Tuesday, 12 June 2012


OMG is that a blackhead pimple on my chin and could the be the beginning of a bald spot on the back of my head.  Maybe I’m not so beautiful these days <worry>.

WAIT…… Rethink!  I’m supposed to be writing about the bathroom vanity on Waiouru.  Phew… that’s a relief!

It rained so heavily today I think ducks and drakes fell from the sky and at least two of the marina staff grew webbing between their toes. 

The first task for the day was to check the small (very small) bilge in Waiouru’s cratch.  It’s only 5”x5”x8” and can quickly fill with water if the cratch isn’t covered.  The cratch bilge can be seen in the following photo taken in December 2011.  It’s the square hole in the top left corner of the foredeck. Joined to it is a 1” horizontal square channel which forms the gutter across the front bulkhead.  Once the bilge and gutter are full of water it will overflow into the cabin.

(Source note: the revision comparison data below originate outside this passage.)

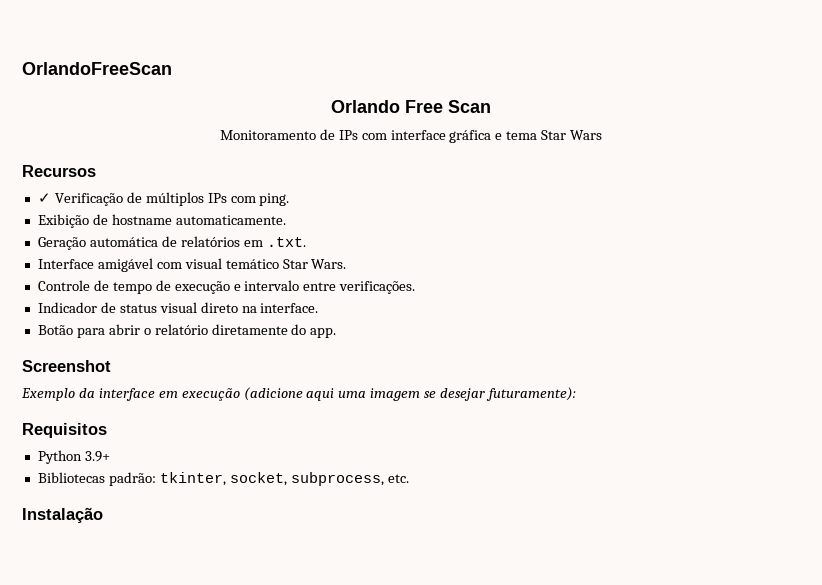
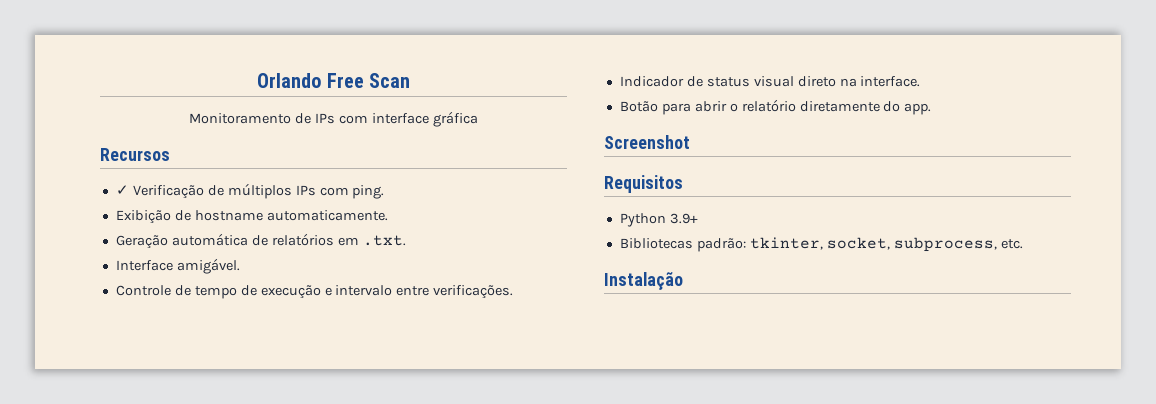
- OrlandoFreeScan
- Monitoramento de IPs com interface gráfica e tema Star Wars
+ Monitoramento de IPs com interface gráfica
- Interface amigável com visual temático Star Wars.
+ Interface amigável.
- Exemplo da interface em execução (adicione aqui uma imagem se desejar futuramente):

When Waiouru is finished this bilge will contain an automatic bilge pump which will discharge any water.  There will also be a cratch cover to prevent any rainwater entering the cratch.  However whilst Waiouru is still being built there is a possibility the bilge might overflow and is the sole reason for me covering the bow of Waiouru with a temporary tarpaulin.  This morning I found the bilge full and only a couple of millimetres of clear channel before the water overflowed into Waiouru.  A couple of minutes of quick bailing with the top cut off a soft drink can saw it emptied.

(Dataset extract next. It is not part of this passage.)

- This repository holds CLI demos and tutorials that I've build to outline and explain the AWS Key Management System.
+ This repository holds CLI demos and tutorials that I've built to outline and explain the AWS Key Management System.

Andy, the marina manager, was concerned about the effect the rain would have on water levels.  Particularly after I mentioned I’d seen three of his hire boats at County Lock during yesterday’s walk from Reading.  They will be well onto the River Thames by now!  If the Red Boards (high water warning signal and all traffic to stop) go up on the Thames before they make it back to the canal he will have boats stuck on the Thames.  If that occurs the next group of hirers will not be pleased!

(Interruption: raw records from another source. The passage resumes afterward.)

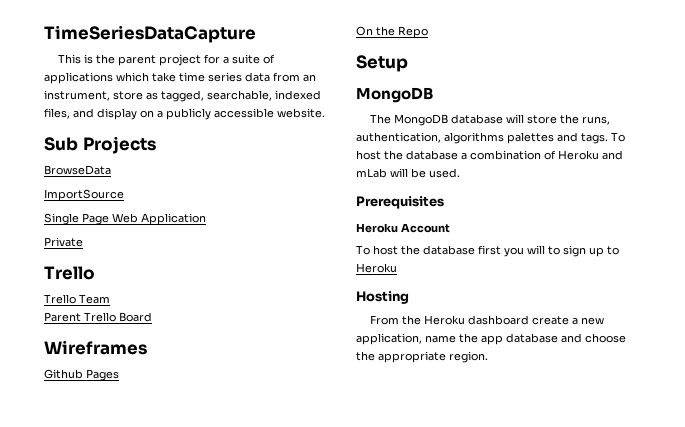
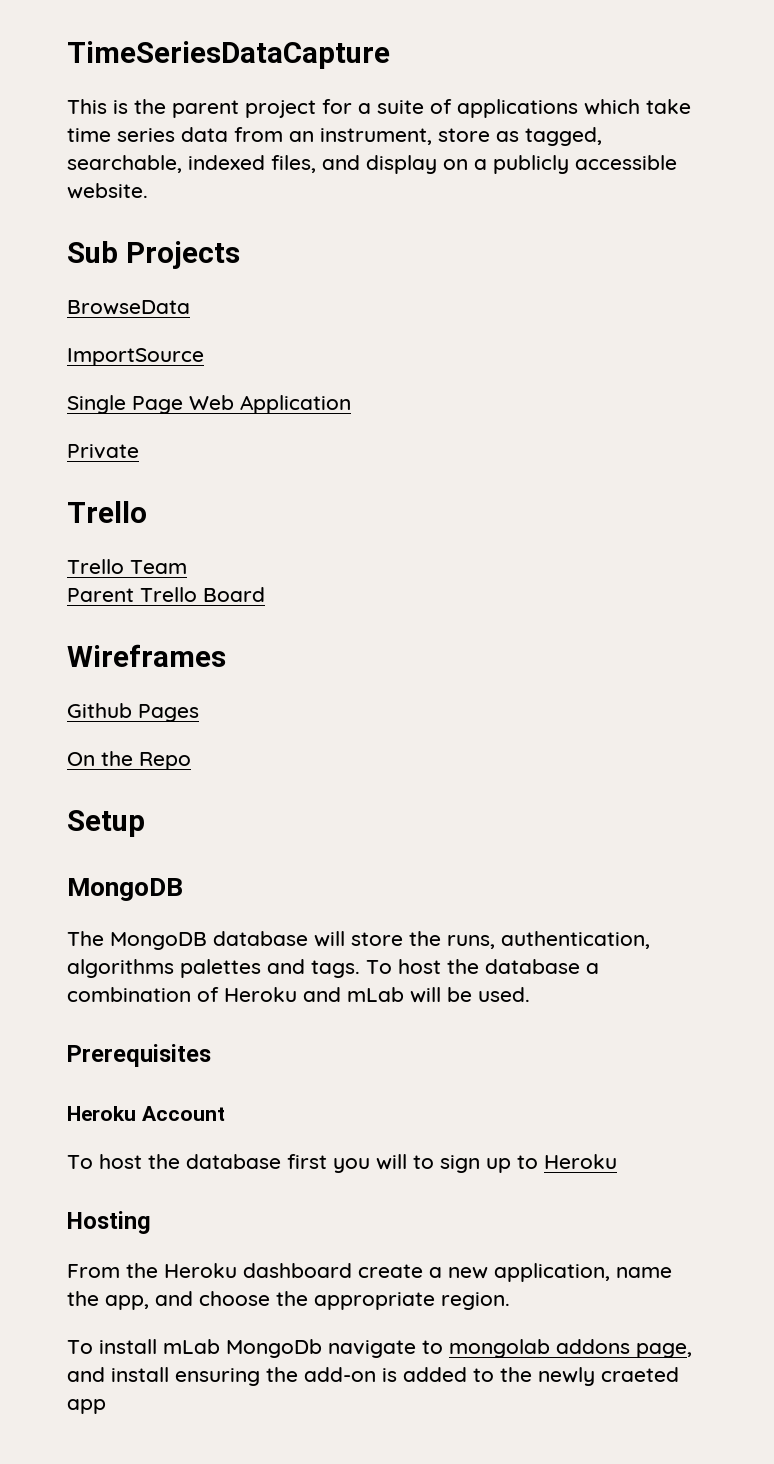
- From the Heroku dashboard create a new application, name the app database and choose the appropriate region.
+ From the Heroku dashboard create a new application, name the app, and choose the appropriate region.
+ To install mLab MongoDb navigate to mongolab addons page, and install ensuring the add-on is added to the newly craeted app

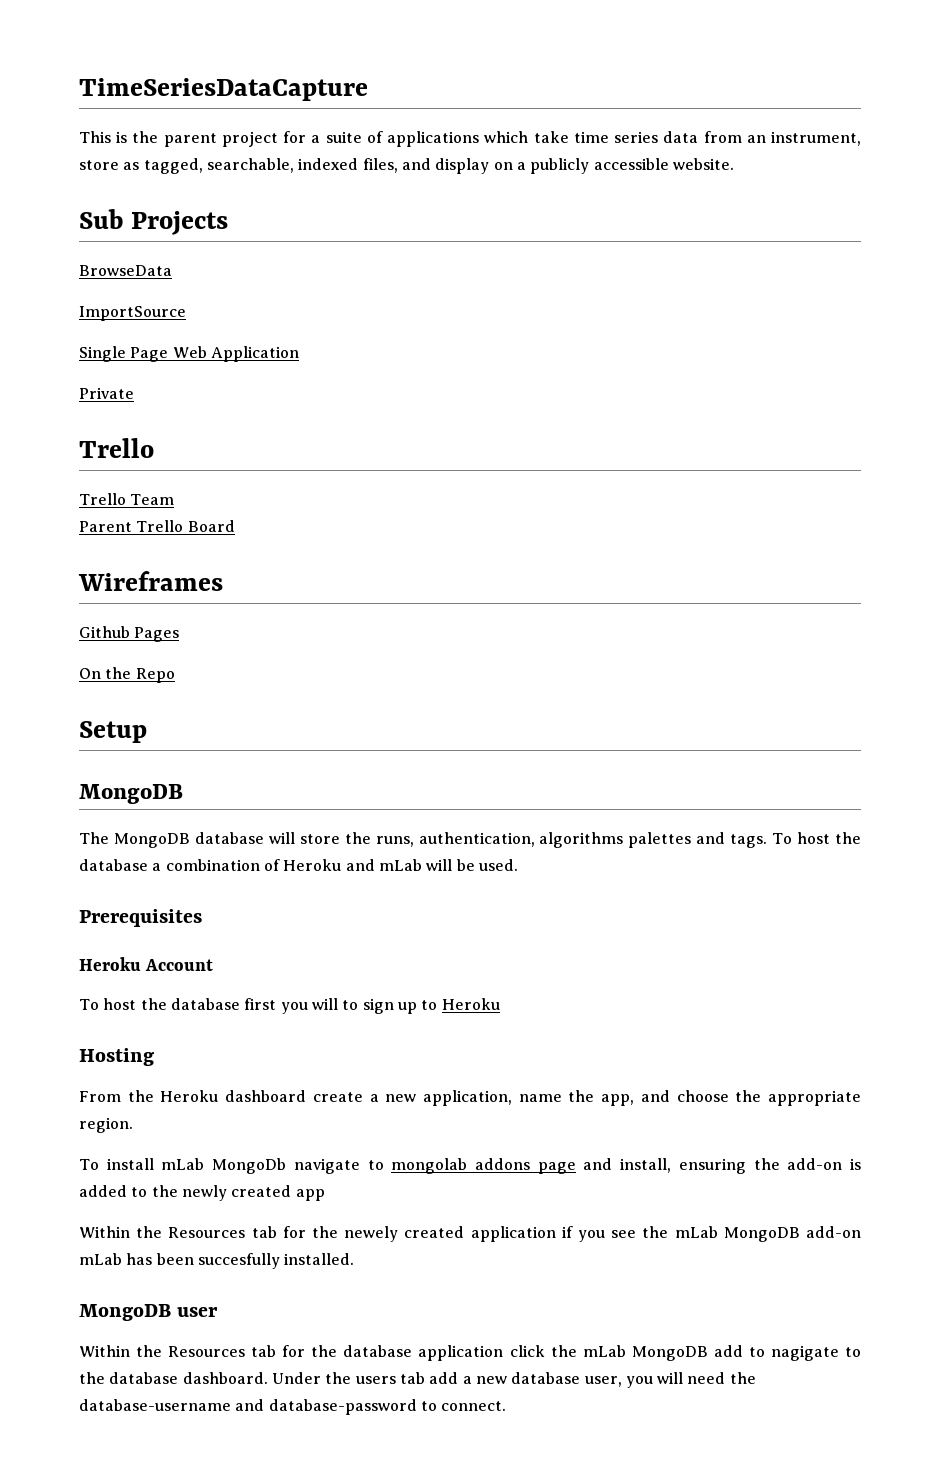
- To install mLab MongoDb navigate to mongolab addons page, and install ensuring the add-on is added to the newly craeted app
+ To install mLab MongoDb navigate to mongolab addons page and install, ensuring the add-on is added to the newly created app
+ Within the Resources tab for the newely created application if you see the mLab MongoDB add-on mLab has been succesfully installed.
+ MongoDB user
+ Within the Resources tab for the database application click the mLab MongoDB add to nagigate to the database dashboard. Under the users tab add a new database user, you will need the database-username and database-password to connect.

Richard and I then commenced work on the vanity unit.  He had already cut and trimmed the front panel (yesterday’s blog photo).  Together we cut out the side panels and shelves, trimming and assembling as we went.  Neither of us was that keen to keep going to Waiouru in the rain and check the cut panels would fit! Smile

With the unit 80% assembled we took it to Waiouru and fixed it in place.  Richard then cut and fitted the oak floor panel inside the vanity whilst I relocated the hot & cold water pipes so they would be underneath the tower mixing valve.

Richard had to leave early muttering something about an important engagement involving football so I assume there’s a match on TV!

After he left I sanded down the bed footlocker and gave it one coat of varnish before again draining the bilge and then carefully tying the tarpaulin over the bow and cratch in an effort to minimise the volume of water that might leak into the cratch during the night.

Finally, Andy informed me the granite people will be arriving tomorrow afternoon to measure the templates for the galley bench tops and bathroom vanity top. 

Tomorrow we will finish the skeleton of the vanity cabinet and make a start on the last of the formica panelling in the shower and toilet.